*** Opening MATERIAL TO PROCESS ***

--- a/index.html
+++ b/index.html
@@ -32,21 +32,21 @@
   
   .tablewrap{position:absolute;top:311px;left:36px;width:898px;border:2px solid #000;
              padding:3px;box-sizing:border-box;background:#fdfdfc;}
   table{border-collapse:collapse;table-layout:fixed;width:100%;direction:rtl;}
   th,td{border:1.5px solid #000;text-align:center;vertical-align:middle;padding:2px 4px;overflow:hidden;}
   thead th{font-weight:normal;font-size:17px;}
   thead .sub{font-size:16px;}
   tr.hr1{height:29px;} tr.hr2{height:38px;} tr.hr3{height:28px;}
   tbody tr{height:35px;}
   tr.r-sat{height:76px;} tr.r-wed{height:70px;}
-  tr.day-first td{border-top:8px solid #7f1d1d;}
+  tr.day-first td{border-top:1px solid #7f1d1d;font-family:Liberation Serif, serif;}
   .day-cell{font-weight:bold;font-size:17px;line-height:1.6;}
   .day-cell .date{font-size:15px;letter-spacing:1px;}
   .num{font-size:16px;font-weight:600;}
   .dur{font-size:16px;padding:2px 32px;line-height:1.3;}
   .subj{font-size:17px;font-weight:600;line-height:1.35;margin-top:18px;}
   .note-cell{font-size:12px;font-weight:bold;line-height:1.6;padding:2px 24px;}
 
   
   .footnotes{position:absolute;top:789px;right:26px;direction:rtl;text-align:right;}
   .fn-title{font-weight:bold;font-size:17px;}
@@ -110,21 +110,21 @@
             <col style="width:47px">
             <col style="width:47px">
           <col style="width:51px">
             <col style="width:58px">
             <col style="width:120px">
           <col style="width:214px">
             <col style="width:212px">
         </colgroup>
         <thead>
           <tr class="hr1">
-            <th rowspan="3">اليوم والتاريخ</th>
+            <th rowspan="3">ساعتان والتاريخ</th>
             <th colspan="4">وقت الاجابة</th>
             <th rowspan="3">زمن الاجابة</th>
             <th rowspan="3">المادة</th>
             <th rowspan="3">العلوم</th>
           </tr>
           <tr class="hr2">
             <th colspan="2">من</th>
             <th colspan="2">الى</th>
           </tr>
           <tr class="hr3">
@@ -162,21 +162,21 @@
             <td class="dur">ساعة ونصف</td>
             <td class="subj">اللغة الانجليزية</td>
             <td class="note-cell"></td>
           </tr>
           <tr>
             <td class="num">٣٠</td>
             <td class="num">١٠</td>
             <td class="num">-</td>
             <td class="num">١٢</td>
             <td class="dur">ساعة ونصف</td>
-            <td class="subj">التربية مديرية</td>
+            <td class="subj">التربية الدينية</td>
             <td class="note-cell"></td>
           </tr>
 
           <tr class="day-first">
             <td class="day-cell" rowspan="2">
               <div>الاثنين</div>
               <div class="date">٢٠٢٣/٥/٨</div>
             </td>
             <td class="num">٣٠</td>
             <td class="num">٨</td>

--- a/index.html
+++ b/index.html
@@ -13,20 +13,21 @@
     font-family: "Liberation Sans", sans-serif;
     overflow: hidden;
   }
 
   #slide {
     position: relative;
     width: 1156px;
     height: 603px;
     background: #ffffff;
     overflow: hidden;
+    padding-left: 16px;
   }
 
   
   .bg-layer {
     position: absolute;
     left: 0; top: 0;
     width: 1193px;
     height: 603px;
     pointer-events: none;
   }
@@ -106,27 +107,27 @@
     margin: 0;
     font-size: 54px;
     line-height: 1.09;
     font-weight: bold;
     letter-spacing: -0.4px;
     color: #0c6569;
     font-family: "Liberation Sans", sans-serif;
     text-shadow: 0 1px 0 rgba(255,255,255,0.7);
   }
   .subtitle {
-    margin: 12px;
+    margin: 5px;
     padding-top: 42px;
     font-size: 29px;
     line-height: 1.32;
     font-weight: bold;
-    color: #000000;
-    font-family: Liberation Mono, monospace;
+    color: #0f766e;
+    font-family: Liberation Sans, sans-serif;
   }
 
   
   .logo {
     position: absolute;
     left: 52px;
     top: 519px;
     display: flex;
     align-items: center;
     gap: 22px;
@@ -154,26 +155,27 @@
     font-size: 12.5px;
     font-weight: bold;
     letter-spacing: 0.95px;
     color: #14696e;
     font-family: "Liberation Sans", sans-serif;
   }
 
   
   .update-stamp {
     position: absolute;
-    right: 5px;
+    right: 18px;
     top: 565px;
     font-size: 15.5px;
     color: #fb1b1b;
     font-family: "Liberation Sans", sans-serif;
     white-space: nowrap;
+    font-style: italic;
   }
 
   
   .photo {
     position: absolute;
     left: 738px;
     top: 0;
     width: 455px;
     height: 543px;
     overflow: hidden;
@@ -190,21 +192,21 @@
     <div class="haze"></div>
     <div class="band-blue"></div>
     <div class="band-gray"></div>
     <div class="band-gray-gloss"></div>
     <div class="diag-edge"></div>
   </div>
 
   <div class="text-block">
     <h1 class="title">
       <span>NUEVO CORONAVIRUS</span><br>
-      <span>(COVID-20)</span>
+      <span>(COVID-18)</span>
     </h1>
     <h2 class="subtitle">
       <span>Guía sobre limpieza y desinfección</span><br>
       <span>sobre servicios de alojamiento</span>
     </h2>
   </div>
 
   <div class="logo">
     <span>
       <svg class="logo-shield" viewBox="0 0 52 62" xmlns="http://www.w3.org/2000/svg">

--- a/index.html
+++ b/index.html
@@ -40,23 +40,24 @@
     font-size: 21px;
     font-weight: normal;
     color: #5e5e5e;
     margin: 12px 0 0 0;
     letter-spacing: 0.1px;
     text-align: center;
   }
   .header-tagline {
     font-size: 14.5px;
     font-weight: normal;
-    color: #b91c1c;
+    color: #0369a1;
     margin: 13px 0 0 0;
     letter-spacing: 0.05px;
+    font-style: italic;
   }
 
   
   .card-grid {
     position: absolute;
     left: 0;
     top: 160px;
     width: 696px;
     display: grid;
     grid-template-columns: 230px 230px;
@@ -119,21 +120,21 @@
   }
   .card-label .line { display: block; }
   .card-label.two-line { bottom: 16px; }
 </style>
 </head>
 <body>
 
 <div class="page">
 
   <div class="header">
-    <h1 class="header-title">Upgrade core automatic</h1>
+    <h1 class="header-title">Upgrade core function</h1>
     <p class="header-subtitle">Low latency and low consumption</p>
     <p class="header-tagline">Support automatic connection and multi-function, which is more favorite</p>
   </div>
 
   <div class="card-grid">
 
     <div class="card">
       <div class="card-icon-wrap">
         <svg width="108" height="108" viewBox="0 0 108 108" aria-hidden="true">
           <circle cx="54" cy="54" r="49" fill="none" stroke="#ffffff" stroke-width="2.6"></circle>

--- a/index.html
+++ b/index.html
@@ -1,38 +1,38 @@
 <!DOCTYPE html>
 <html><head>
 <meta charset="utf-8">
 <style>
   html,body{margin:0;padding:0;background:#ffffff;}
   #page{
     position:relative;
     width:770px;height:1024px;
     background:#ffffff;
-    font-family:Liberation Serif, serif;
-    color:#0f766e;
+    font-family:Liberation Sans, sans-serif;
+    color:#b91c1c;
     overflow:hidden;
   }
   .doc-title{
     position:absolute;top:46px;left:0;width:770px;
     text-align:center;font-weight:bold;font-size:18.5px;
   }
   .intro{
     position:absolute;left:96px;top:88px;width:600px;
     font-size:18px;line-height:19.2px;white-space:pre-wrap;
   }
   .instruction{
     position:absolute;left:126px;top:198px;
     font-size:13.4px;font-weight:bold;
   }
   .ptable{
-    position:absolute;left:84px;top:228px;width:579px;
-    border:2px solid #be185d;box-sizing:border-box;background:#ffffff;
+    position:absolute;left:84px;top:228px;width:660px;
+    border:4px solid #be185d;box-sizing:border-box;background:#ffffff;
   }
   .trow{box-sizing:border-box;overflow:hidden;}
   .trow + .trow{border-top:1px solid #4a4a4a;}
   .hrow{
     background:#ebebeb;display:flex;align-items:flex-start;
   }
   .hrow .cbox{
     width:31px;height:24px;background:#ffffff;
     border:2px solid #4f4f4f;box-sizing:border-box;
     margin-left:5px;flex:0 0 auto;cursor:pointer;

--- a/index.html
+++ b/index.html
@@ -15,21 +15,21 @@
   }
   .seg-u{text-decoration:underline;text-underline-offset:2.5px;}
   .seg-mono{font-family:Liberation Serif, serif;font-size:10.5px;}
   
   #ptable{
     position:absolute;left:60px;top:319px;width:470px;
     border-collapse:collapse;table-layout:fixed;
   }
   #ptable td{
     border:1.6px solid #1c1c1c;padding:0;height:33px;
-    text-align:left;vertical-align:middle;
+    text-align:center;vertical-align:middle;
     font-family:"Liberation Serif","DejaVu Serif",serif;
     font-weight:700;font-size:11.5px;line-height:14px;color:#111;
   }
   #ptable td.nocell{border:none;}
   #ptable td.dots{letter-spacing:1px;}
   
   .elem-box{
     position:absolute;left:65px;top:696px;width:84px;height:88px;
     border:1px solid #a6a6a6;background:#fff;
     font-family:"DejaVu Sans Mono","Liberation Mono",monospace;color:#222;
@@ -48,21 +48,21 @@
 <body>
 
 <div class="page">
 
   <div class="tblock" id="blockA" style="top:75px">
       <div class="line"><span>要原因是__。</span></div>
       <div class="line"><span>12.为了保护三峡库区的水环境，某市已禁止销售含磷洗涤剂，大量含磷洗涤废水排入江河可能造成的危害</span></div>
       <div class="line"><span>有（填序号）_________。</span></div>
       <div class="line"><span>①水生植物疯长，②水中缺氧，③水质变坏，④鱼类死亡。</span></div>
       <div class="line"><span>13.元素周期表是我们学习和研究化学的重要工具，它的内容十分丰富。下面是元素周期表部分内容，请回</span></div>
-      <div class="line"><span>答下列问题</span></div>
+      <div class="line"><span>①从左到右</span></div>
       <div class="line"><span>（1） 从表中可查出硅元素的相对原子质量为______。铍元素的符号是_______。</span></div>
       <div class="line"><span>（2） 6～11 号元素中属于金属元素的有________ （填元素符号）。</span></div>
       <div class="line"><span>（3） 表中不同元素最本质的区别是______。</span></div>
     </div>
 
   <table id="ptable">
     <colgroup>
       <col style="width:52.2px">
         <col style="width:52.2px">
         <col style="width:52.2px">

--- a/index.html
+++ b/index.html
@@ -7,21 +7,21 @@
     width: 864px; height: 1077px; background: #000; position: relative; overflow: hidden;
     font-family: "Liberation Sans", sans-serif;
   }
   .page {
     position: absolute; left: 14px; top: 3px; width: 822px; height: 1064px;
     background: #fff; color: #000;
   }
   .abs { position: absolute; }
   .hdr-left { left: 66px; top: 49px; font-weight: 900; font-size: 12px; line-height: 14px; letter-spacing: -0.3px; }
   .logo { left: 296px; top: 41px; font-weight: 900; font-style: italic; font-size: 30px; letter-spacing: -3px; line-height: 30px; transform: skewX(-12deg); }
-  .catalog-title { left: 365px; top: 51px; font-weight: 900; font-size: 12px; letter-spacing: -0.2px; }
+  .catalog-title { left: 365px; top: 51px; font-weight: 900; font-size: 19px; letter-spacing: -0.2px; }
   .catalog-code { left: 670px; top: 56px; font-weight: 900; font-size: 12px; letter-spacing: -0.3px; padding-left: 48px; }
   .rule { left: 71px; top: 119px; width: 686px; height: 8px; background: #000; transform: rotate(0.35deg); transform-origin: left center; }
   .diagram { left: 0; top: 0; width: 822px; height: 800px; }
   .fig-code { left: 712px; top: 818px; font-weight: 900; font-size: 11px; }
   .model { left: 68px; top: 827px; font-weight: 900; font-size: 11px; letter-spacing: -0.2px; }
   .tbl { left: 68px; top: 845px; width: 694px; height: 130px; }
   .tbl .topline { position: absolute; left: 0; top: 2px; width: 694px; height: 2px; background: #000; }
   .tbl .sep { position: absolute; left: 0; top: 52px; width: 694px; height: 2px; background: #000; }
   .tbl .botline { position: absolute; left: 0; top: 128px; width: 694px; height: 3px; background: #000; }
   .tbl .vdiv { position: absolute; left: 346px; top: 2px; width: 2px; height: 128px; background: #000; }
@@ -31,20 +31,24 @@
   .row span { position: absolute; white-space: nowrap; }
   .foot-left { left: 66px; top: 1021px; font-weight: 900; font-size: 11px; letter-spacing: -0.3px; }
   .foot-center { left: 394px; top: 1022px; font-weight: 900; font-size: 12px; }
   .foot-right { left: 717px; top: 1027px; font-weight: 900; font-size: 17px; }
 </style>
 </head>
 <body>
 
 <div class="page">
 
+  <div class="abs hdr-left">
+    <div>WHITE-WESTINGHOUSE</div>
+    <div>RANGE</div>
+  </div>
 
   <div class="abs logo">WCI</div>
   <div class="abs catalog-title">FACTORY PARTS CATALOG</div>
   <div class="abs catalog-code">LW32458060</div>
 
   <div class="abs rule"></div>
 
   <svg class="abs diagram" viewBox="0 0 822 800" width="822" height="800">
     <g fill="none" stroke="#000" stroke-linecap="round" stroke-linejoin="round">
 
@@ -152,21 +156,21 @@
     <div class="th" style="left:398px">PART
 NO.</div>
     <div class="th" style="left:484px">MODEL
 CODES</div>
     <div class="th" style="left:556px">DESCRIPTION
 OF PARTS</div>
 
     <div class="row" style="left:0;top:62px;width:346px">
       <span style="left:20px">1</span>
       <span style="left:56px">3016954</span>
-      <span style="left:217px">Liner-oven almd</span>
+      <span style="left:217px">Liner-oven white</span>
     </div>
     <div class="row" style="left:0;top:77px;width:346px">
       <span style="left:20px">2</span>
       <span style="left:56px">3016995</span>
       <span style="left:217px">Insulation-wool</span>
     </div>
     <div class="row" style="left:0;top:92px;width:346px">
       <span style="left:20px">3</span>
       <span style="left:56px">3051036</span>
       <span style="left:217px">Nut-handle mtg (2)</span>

*** Closing MATERIAL TO PROCESS ***

• HOW TO COMPLETE THIS TASK
All lines holding the word "fixed" must be found in the listing and copied.

• ANSWER SECTION
   table{border-collapse:collapse;table-layout:fixed;width:100%;direction:rtl;}
     border-collapse:collapse;table-layout:fixed;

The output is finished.